Kernel Launch Time (CPU Time) Reported in Visual Profiler how to optimize kernel launch


This is an old topic, about kernel launch time. But it has been haunting me for a long time while I try to optimize CUDA code to get the best performance.

When I profile my code, NVIDIA viusal profiler is a very useful tool. However, the discussion/help on “GPU and CPU time” reported in the profiler is very brief. Often, you get a very small GPU time and very large CPU time for a kernel call. In the profiler help, it says that the CPU time is associated with kernel launch time. How to optimize the code to minimize this CPU time?

Given an example, let’s use visual profiler on “SimpleGL” example application in CUDA SDK. You will find the CPU time is ranging from 600 to 1200 for each kernel call (on my GTX 280 with CUDA 3.2, Win7). The GPU time is always 27.8. So the GPU execution is ready fast, but CPU time for kernel launch is very large.

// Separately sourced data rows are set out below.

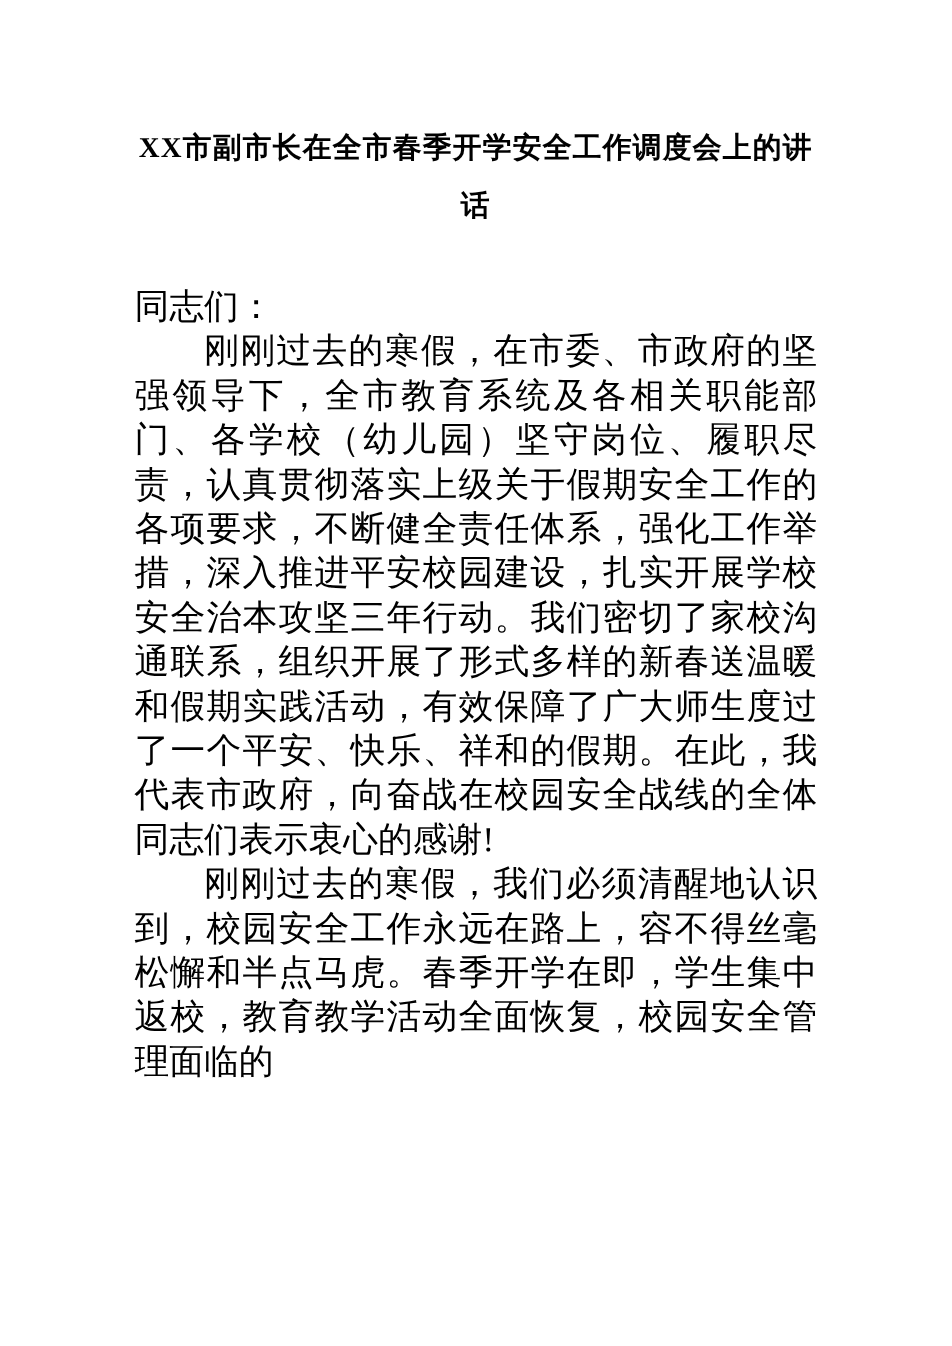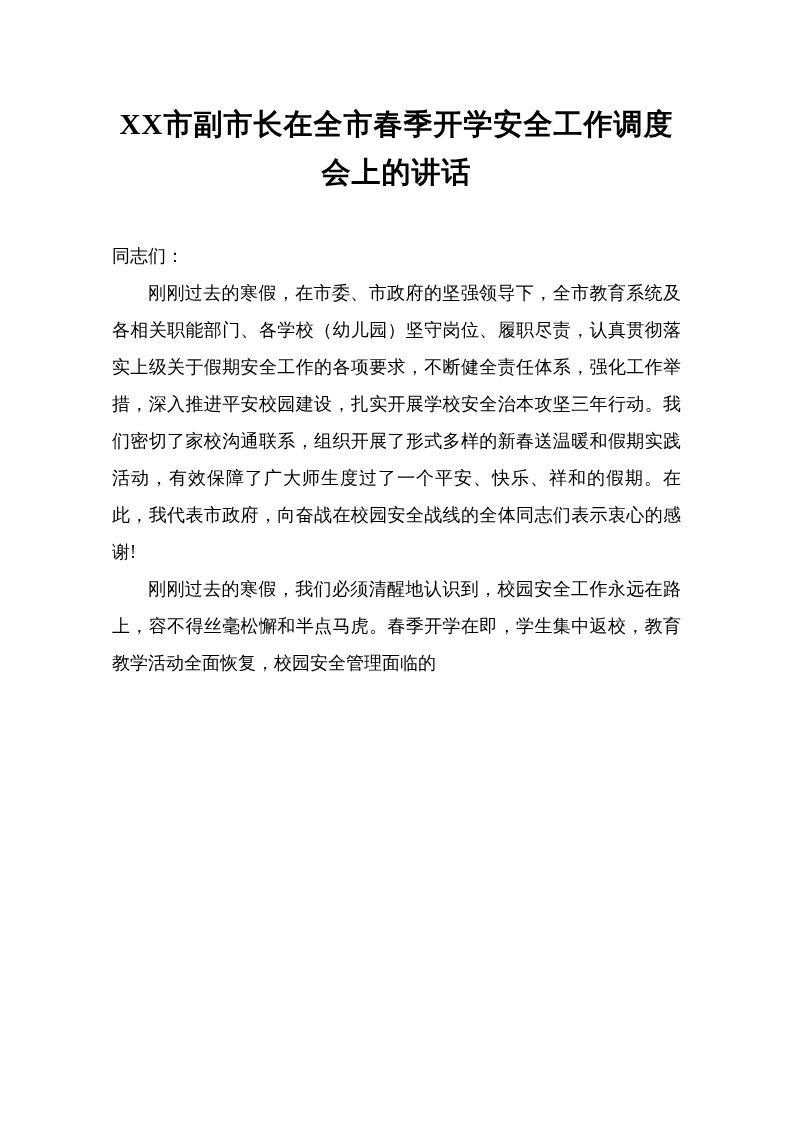--- a/index.html
+++ b/index.html
@@ -20,7 +20,7 @@
   }
   .doc-title {
     margin: 0 0 42px 0;
-    font-size: 29px;
+    font-size: 24px;
     font-weight: bold;
     line-height: 48px;
     text-align: center;

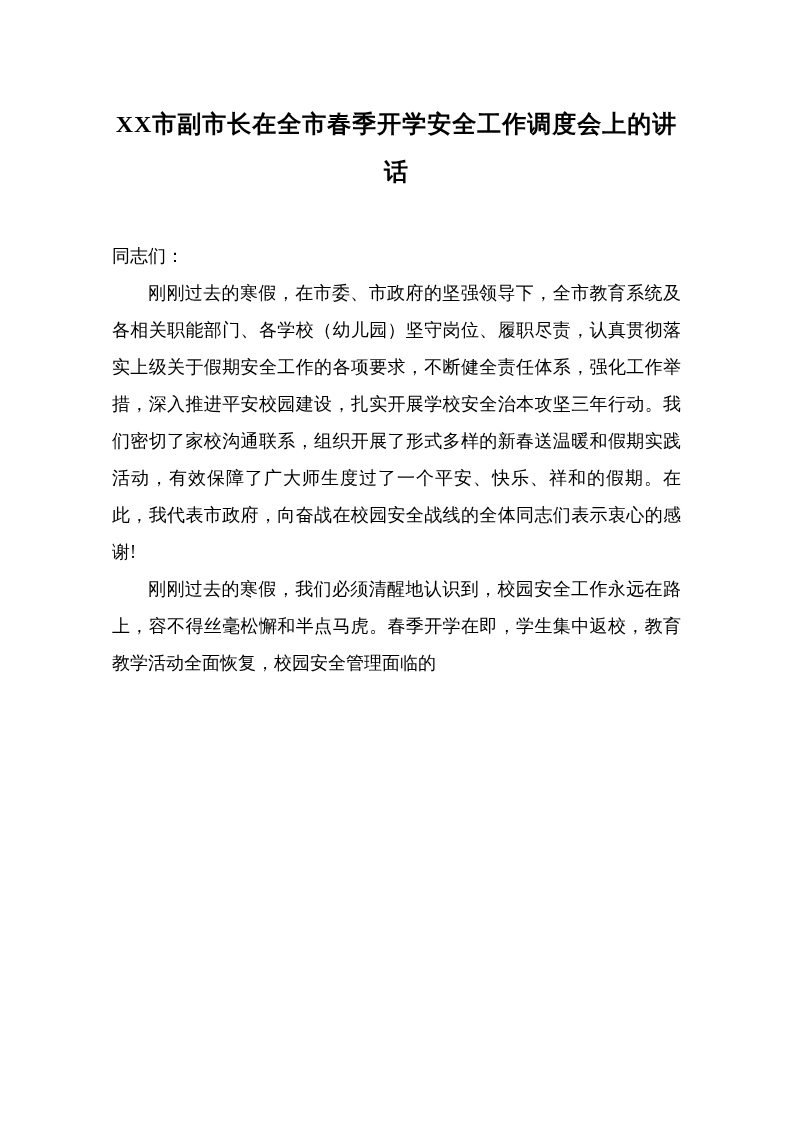--- a/index.html
+++ b/index.html
@@ -27,7 +27,7 @@
     letter-spacing: 1px;
   }
   .doc-body {
-    font-size: 18px;
+    font-size: 29px;
     line-height: 37px;
     text-align: justify;
     text-justify: inter-ideograph;

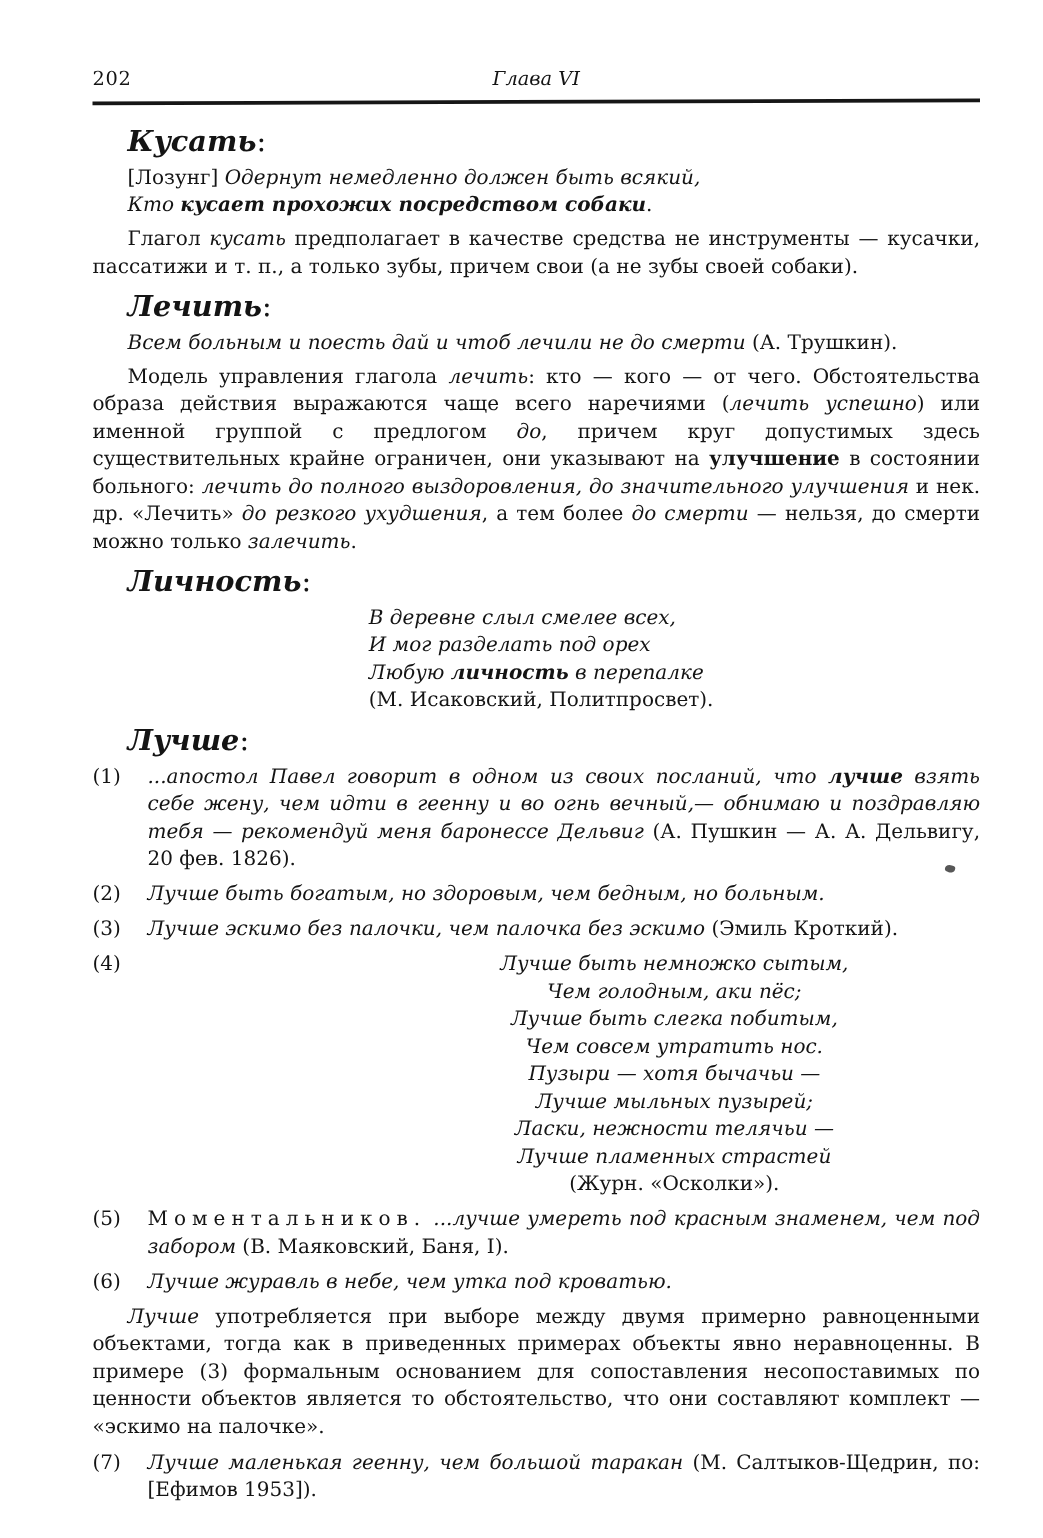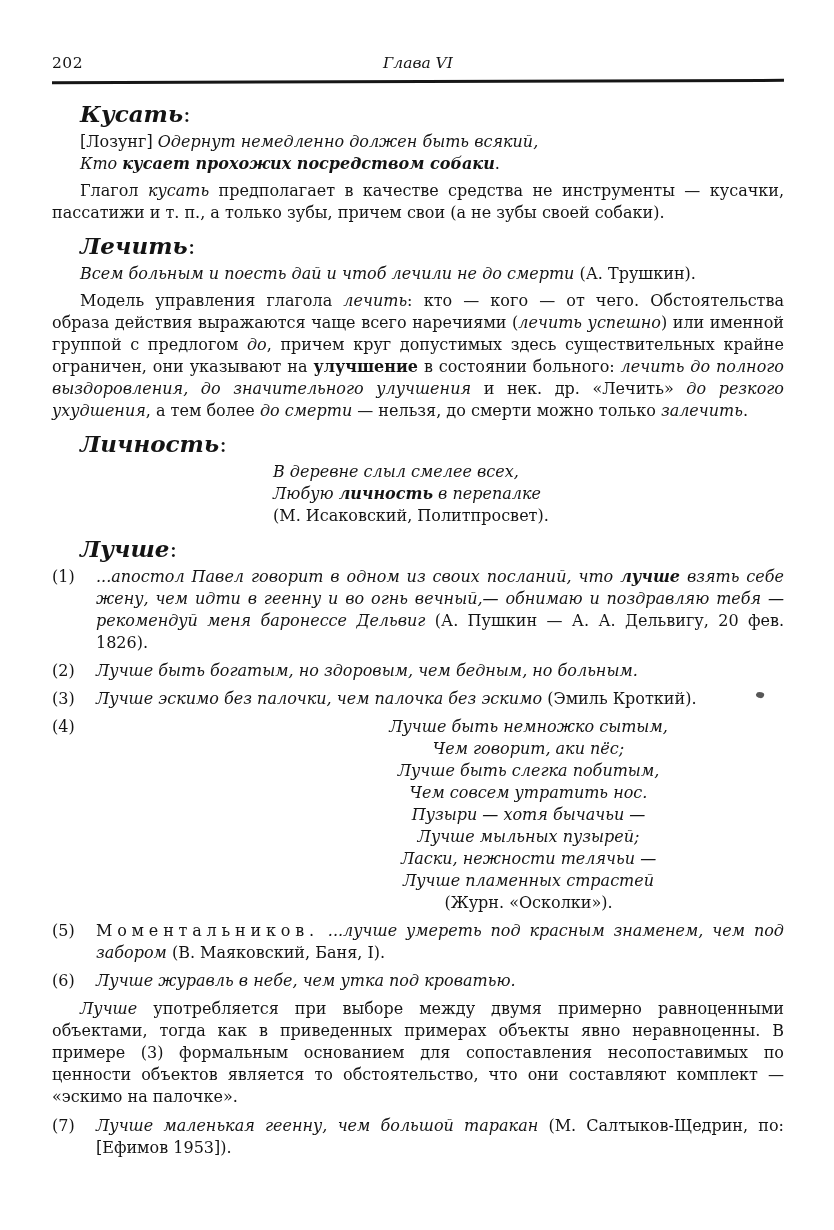--- a/index.html
+++ b/index.html
@@ -11,7 +11,7 @@
   }
   .sheet {
     position: absolute; inset: 0;
-    padding: 52px 50px 0 52px;
+    padding: 52px 50px 0 74px;
     box-sizing: border-box;
     font-family: "DejaVu Serif", serif;
     font-size: 16px;

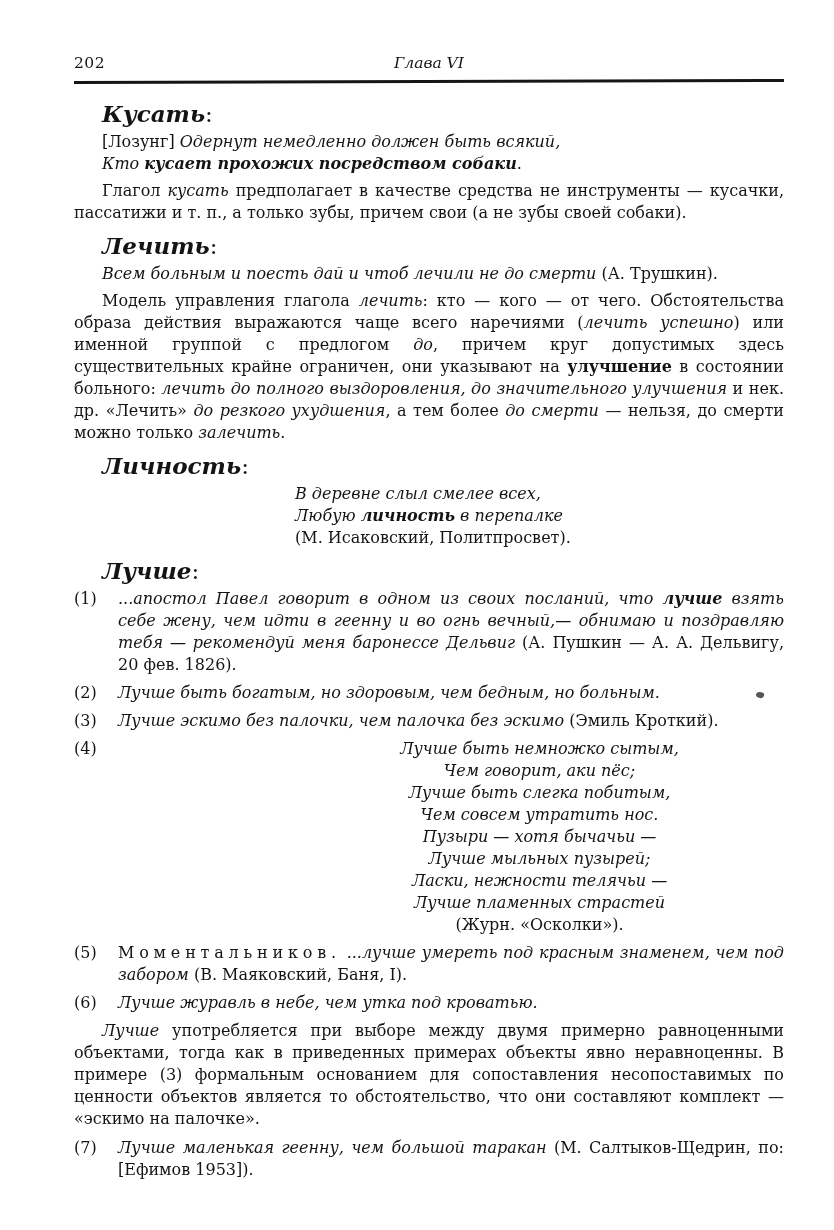--- a/index.html
+++ b/index.html
@@ -72,6 +72,7 @@
       <div class="heading"><span class="run bi">Личность</span><span class="run r">:</span></div>
       <div class="verse">
         <div class="vline"><span class="run i">В деревне слыл смелее всех,</span></div>
+        <div class="vline"><span class="run i">И мог разделать под орех</span></div>
         <div class="vline"><span class="run i">Любую </span><span class="run bi">личность</span><span class="run i"> в перепалке</span></div>
         <div class="vline"><span class="run r">(М. Исаковский, Политпросвет).</span></div>
       </div>

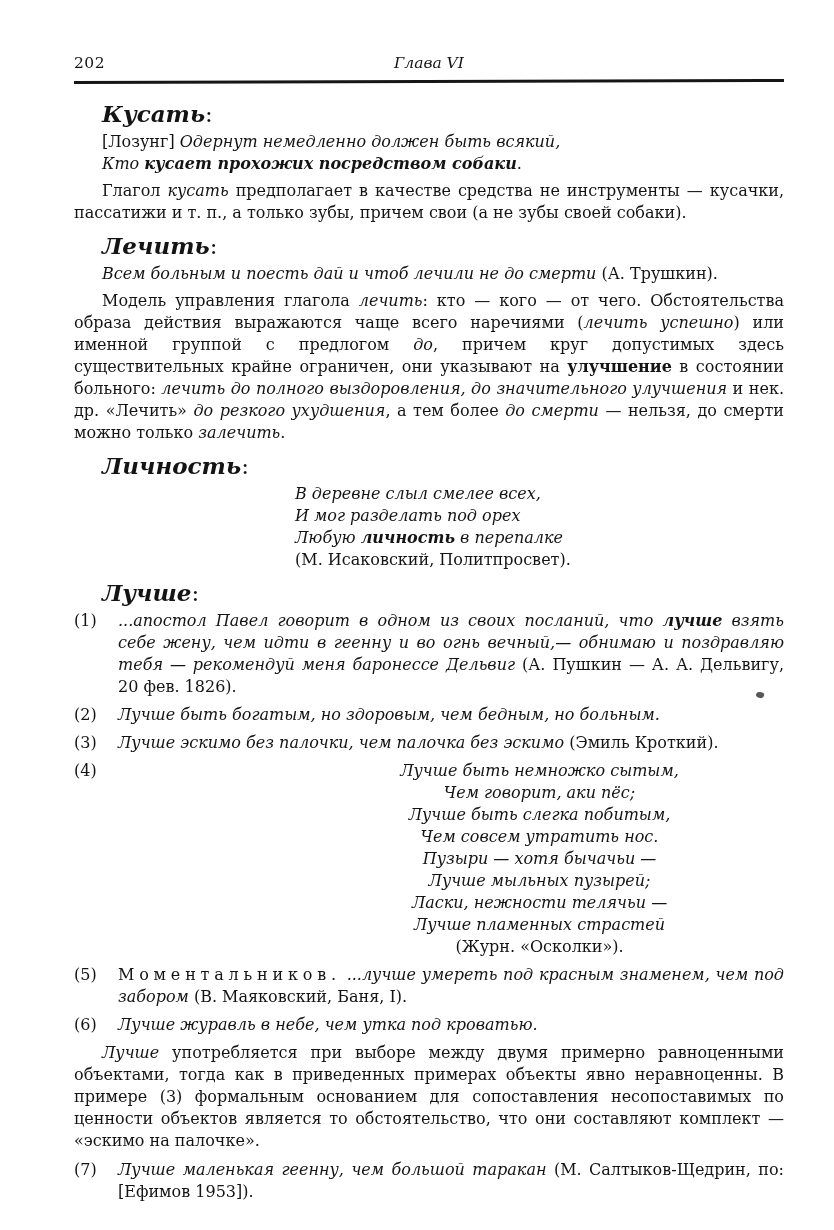--- a/index.html
+++ b/index.html
@@ -93,7 +93,7 @@
         <span class="num">(4)</span>
         <div class="verse-in">
           <div class="vline"><span class="run i">Лучше быть немножко сытым,</span></div>
-          <div class="vline"><span class="run i">Чем говорит, аки пёс;</span></div>
+          <div class="vline"><span class="run i">Чем голодным, аки пёс;</span></div>
           <div class="vline"><span class="run i">Лучше быть слегка побитым,</span></div>
           <div class="vline"><span class="run i">Чем совсем утратить нос.</span></div>
           <div class="vline"><span class="run i">Пузыри — хотя бычачьи —</span></div>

Some people may think it is because Visual Profiler uses a block mode to launch the kernel. Actually when I use CUDA timer in my code to record the performance (using non-blocking mode), I got the similar results. (I can provide my code if you like to see it.)

Another confusing finding is that when I call three kernels during a loop, it’s already the first kernel has a significant CPU time. The other two are doing fine.

So, my questions are:

  1. What is really happening during this CPU time period?
  2. How to optimize CUDA code to minimize this CPU time?

Hope I can get some constructive suggestions. Thank you!